WHAT TO DO:
The result should be a word-for-word retyping of the entries below, free of pictures.

[Change listing data]
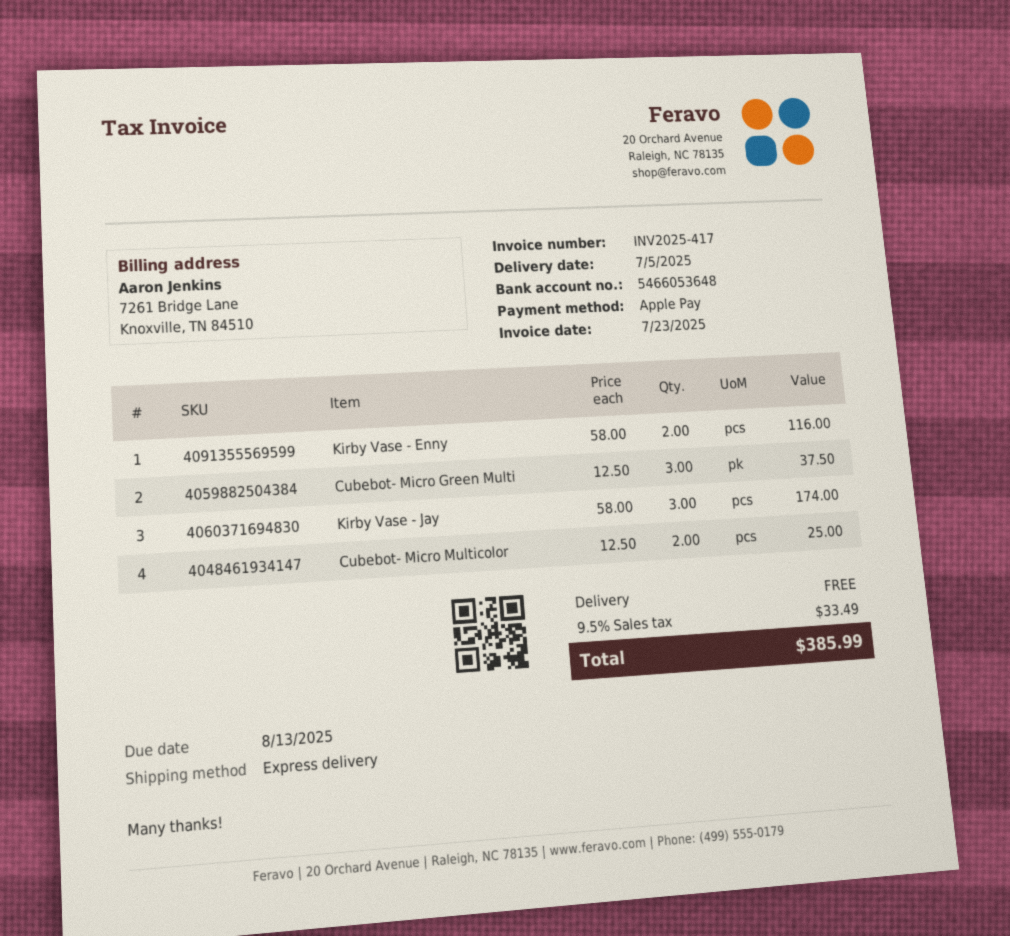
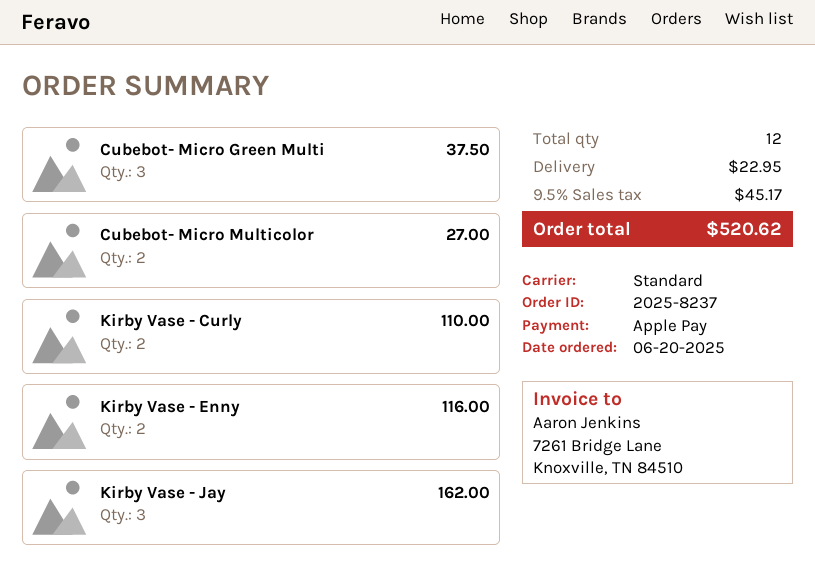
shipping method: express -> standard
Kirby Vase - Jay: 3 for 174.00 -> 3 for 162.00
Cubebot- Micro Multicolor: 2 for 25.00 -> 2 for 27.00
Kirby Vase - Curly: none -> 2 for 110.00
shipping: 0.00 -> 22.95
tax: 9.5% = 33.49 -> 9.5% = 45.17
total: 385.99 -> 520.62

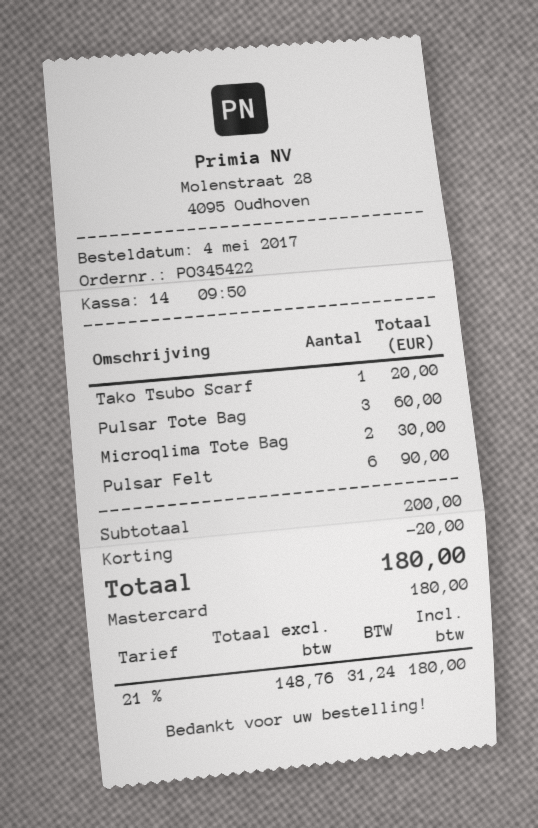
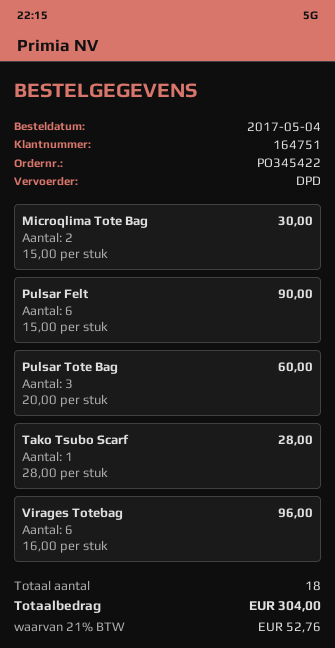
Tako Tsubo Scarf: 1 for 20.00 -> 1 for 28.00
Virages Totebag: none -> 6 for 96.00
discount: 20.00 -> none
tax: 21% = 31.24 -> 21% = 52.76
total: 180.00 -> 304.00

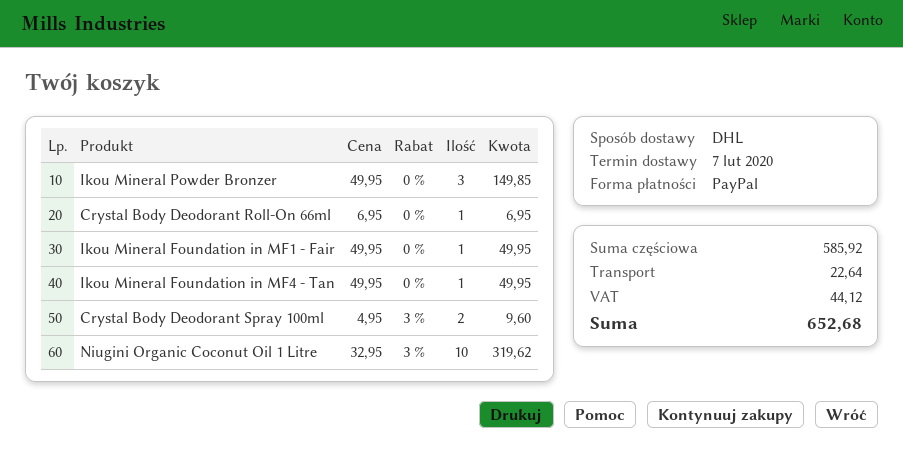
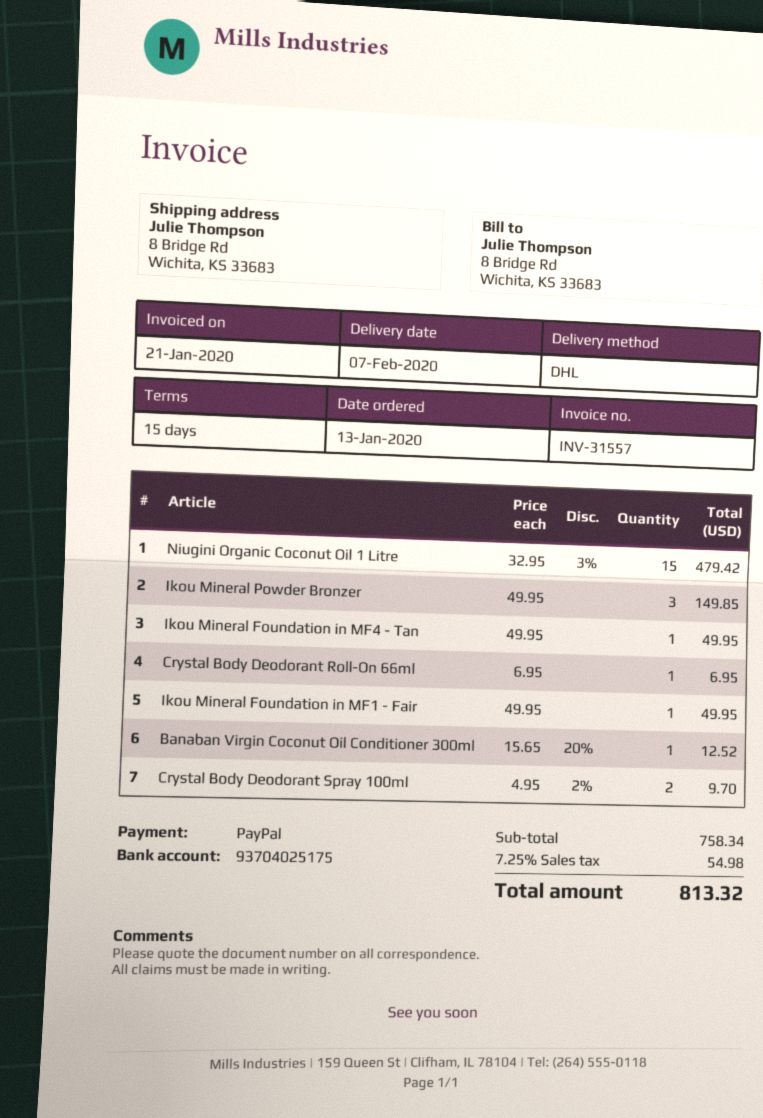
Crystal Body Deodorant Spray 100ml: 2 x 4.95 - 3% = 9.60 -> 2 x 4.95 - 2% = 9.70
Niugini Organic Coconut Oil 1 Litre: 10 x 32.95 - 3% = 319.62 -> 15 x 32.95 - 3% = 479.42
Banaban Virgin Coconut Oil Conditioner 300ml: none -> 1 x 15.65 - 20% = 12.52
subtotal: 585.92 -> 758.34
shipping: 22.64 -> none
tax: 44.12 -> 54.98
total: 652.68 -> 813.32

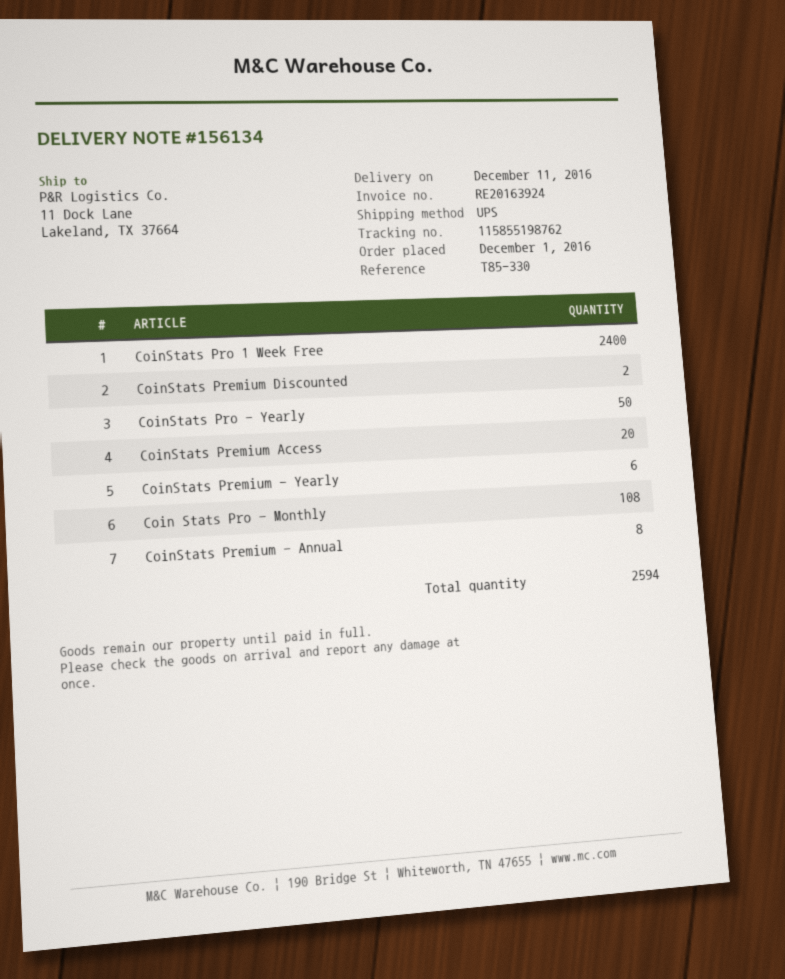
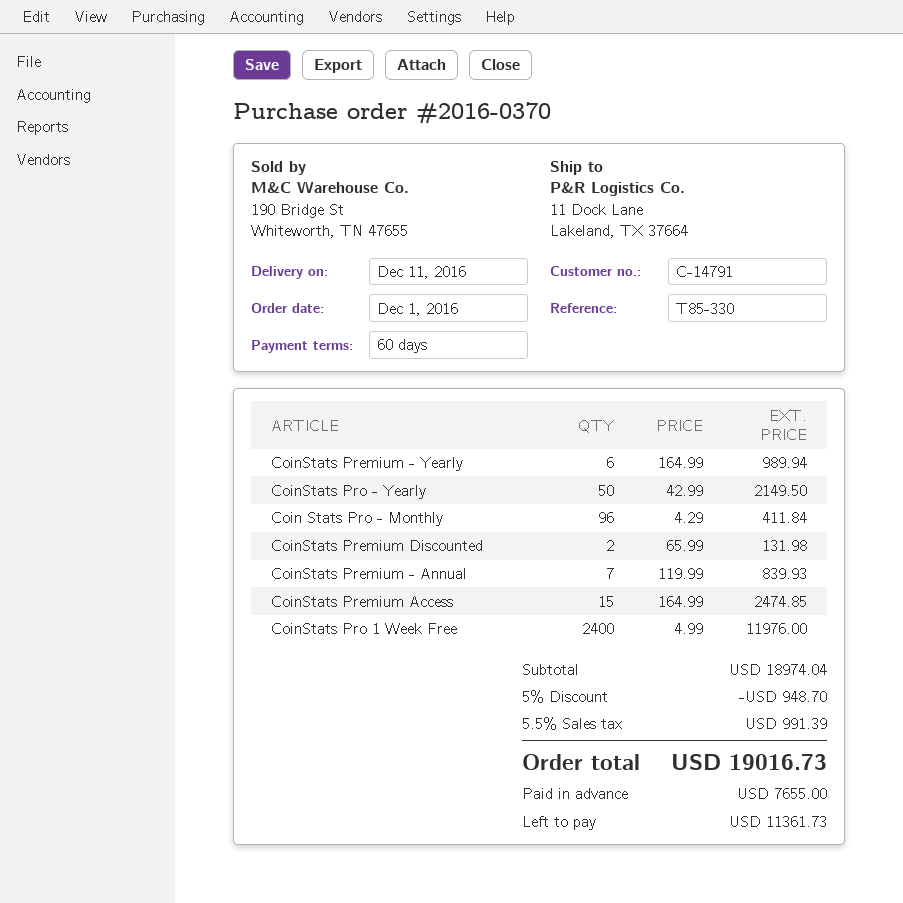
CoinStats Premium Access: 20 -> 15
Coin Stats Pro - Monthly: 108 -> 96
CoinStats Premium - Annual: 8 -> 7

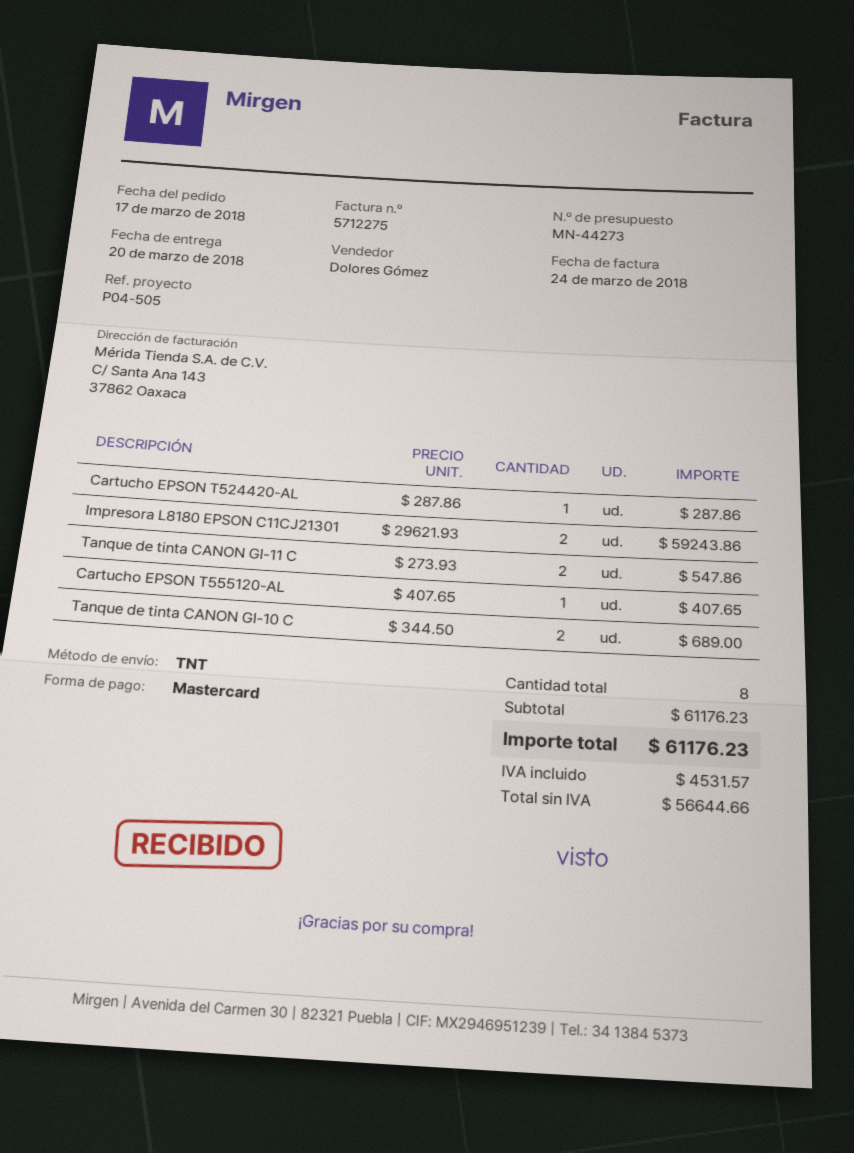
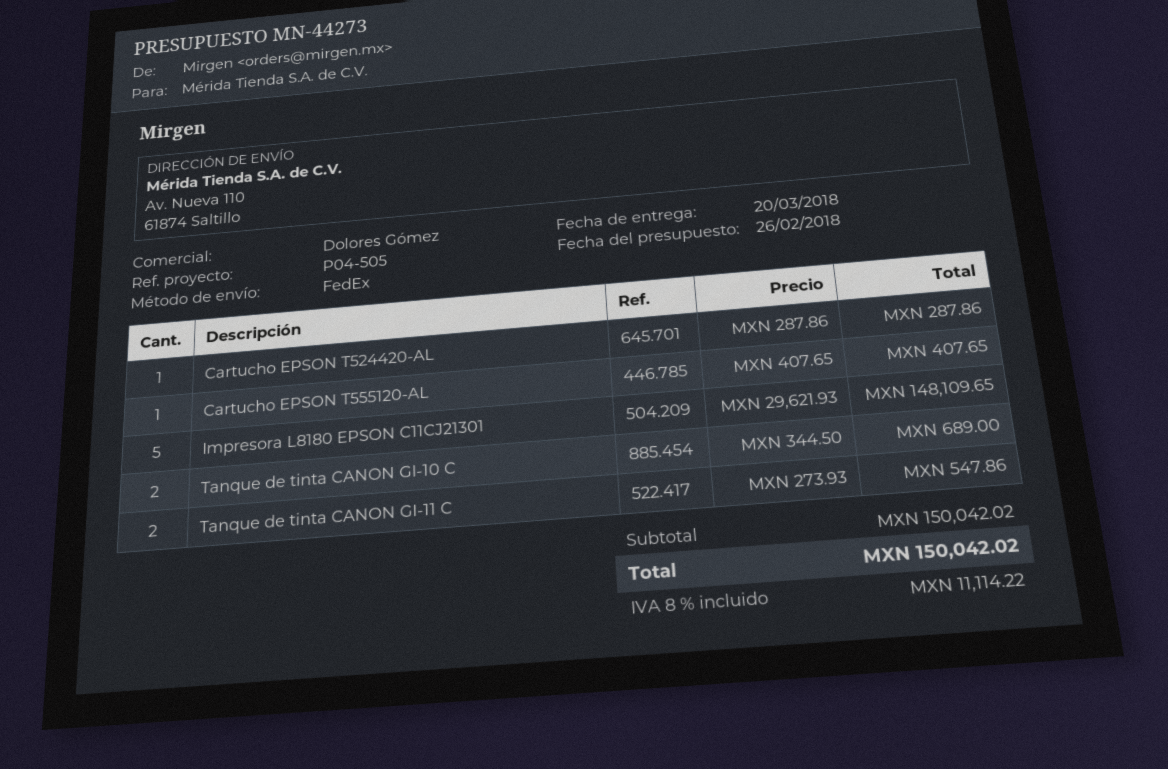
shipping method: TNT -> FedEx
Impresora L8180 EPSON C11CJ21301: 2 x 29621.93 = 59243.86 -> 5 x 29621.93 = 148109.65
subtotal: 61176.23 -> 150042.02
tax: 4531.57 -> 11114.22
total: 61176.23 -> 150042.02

RESPONSE FOR THIS EXERCISE:
shipping method: express -> standard
Kirby Vase - Jay: 3 for 174.00 -> 3 for 162.00
Cubebot- Micro Multicolor: 2 for 25.00 -> 2 for 27.00
Kirby Vase - Curly: none -> 2 for 110.00
shipping: 0.00 -> 22.95
tax: 9.5% = 33.49 -> 9.5% = 45.17
total: 385.99 -> 520.62

Tako Tsubo Scarf: 1 for 20.00 -> 1 for 28.00
Virages Totebag: none -> 6 for 96.00
discount: 20.00 -> none
tax: 21% = 31.24 -> 21% = 52.76
total: 180.00 -> 304.00

Crystal Body Deodorant Spray 100ml: 2 x 4.95 - 3% = 9.60 -> 2 x 4.95 - 2% = 9.70
Niugini Organic Coconut Oil 1 Litre: 10 x 32.95 - 3% = 319.62 -> 15 x 32.95 - 3% = 479.42
Banaban Virgin Coconut Oil Conditioner 300ml: none -> 1 x 15.65 - 20% = 12.52
subtotal: 585.92 -> 758.34
shipping: 22.64 -> none
tax: 44.12 -> 54.98
total: 652.68 -> 813.32

CoinStats Premium Access: 20 -> 15
Coin Stats Pro - Monthly: 108 -> 96
CoinStats Premium - Annual: 8 -> 7

shipping method: TNT -> FedEx
Impresora L8180 EPSON C11CJ21301: 2 x 29621.93 = 59243.86 -> 5 x 29621.93 = 148109.65
subtotal: 61176.23 -> 150042.02
tax: 4531.57 -> 11114.22
total: 61176.23 -> 150042.02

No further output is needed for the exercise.